→ What you should do
Go through the entries and copy every line that has the string "space" in it.

→ The data
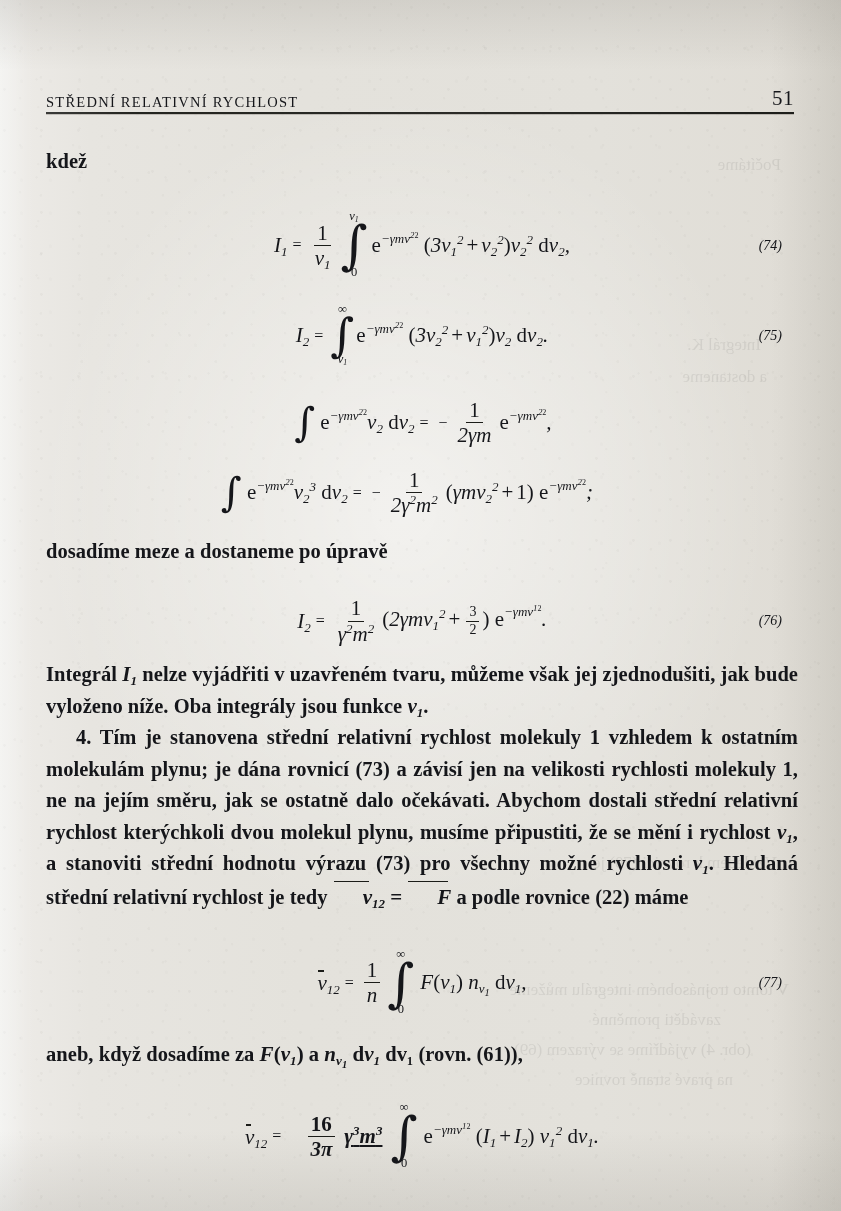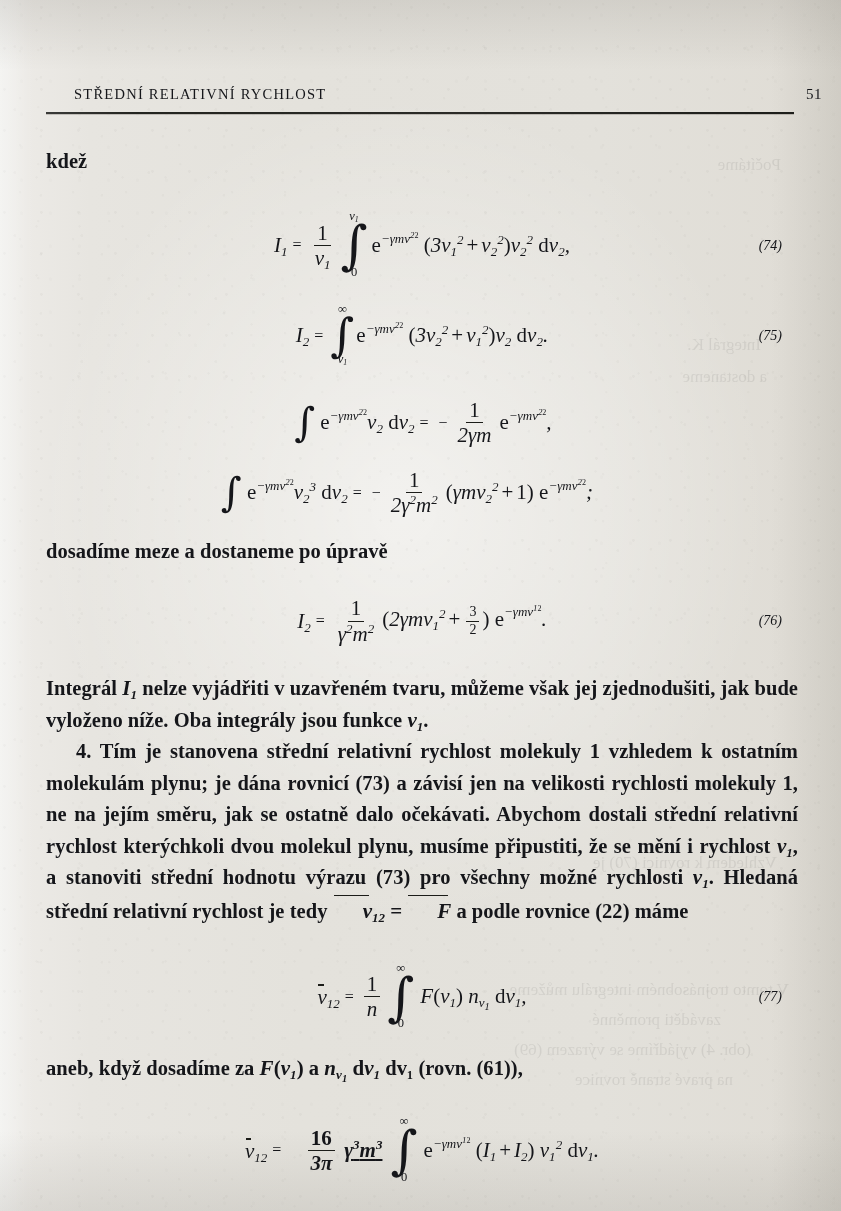--- a/index.html
+++ b/index.html
@@ -58,30 +58,30 @@
     filter: blur(.45px);
   }
   .bleed .bl { position: absolute; white-space: nowrap; }
 
   .content { position: relative; z-index: 3; }
 
   
   .header {
     position: absolute;
     left: 46px; top: 86px; width: 748px;
-    display: flex; align-items: flex-end; justify-content: space-between; margin-left: 28px;
+    display: flex; align-items: flex-end; justify-content: space-between;
   }
   .runhead {
     font-size: 14.5px;
     letter-spacing: 1.25px;
     font-variant: small-caps;
     text-transform: uppercase;
     white-space: nowrap;
   }
-  .folio { font-size: 15px; letter-spacing: .5px; }
+  .folio { font-size: 21px; letter-spacing: .5px; }
   .rule {
     position: absolute;
     left: 46px; top: 112px; width: 748px; height: 2px;
     background: linear-gradient(90deg, #3a3a38 0%, #23241f 12%, #2b2b27 55%, #1d1e1a 100%);
     box-shadow: 0 1px 0 rgba(120,116,110,.35);
   }
 
   
   .body { position: absolute; left: 46px; top: 128px; width: 752px; }
   p.tx {
@@ -274,21 +274,21 @@
             <span class="den m">γ<sup>2</sup>m<sup>2</sup></span>
           </span>
           <span class="m"><span class="up">(</span>2γmv<sub>1</sub><sup>2</sup><span class="opn">+</span><span class="frac sm" style="font-style:normal">
                 <span class="num">3</span>
                 <span class="den">2</span>
               </span><span class="up">)</span>&nbsp;<span class="up">e</span><span class="exp">−γmv<span class="e2">1</span><sup style="font-style:normal">2</sup></span>.</span>
         </span>
         <span class="eqno">(76)</span>
       </div>
 
-      <p class="tx just" style="margin-top:14px;"><span>Integrál </span><span class="m">I<sub>1</sub></span><span> nelze vyjádřiti v uzavřeném tvaru, můžeme však jej zjednodušiti, jak bude vyloženo níže. Oba integrály jsou funkce </span><span class="m">v<sub>1</sub></span><span>.</span></p>
+      <p class="tx just" style=""><span>Integrál </span><span class="m">I<sub>1</sub></span><span> nelze vyjádřiti v uzavřeném tvaru, můžeme však jej zjednodušiti, jak bude vyloženo níže. Oba integrály jsou funkce </span><span class="m">v<sub>1</sub></span><span>.</span></p>
 
       <p class="tx just ind" style="margin-top:0;"><span>4.</span><span> Tím je stanovena střední relativní rychlost molekuly 1 vzhledem k ostatním molekulám plynu; je dána rovnicí (73) a závisí jen na velikosti rychlosti molekuly 1, ne na jejím směru, jak se ostatně dalo očekávati. Abychom dostali střední relativní rychlost kterýchkoli dvou molekul plynu, musíme připustiti, že se mění i rychlost </span><span class="m">v<sub>1</sub></span><span>, a stanoviti střední hodnotu výrazu (73) pro všechny možné rychlosti </span><span class="m">v<sub>1</sub></span><span>. Hledaná střední relativní rychlost je tedy </span><span class="m"><span class="bar">v</span><sub>12</sub><span class="op">=</span><span class="bar">F</span></span><span> a podle rovnice (22) máme</span></p>
 
       <div class="eqrow" style="margin-top:24px; height:92px;">
         <span class="eqbody">
           <span class="m"><span class="bar">v</span><sub>12</sub></span>
             <span class="op">=</span>
           <span class="frac">
             <span class="num rm">1</span>
             <span class="den m">n</span>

→ Answer section
   .bleed .bl { position: absolute; white-space: nowrap; }
-    display: flex; align-items: flex-end; justify-content: space-between; margin-left: 28px;
+    display: flex; align-items: flex-end; justify-content: space-between;
     white-space: nowrap;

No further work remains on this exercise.